◆ **WORK INSTRUCTIONS**: Check every line of the records below for the string "Sordina", then report only how many lines have it.
[[ RECORDS FOR THIS EXERCISE open ]]
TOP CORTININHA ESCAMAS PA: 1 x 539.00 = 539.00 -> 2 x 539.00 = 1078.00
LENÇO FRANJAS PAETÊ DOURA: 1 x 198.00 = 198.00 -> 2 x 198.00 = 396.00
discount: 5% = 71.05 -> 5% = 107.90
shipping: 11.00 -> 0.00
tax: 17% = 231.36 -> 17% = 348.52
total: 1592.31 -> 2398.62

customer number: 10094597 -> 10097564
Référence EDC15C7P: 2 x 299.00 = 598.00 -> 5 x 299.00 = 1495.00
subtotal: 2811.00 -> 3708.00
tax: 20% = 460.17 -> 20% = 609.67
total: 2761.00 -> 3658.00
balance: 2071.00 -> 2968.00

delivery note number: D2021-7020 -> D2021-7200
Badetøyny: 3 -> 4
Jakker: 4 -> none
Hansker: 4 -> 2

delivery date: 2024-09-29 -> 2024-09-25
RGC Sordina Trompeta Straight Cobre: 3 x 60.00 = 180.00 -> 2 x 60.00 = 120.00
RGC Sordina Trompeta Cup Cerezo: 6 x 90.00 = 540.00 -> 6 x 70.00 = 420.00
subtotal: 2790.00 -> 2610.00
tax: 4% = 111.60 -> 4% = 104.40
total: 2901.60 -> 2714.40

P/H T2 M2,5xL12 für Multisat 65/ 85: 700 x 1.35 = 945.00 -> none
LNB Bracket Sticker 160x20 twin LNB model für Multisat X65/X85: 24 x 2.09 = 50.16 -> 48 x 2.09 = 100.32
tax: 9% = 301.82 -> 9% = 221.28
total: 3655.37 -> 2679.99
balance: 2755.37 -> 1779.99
[[ RECORDS FOR THIS EXERCISE closed ]]
◆ **WRITTEN SOLUTION**: 2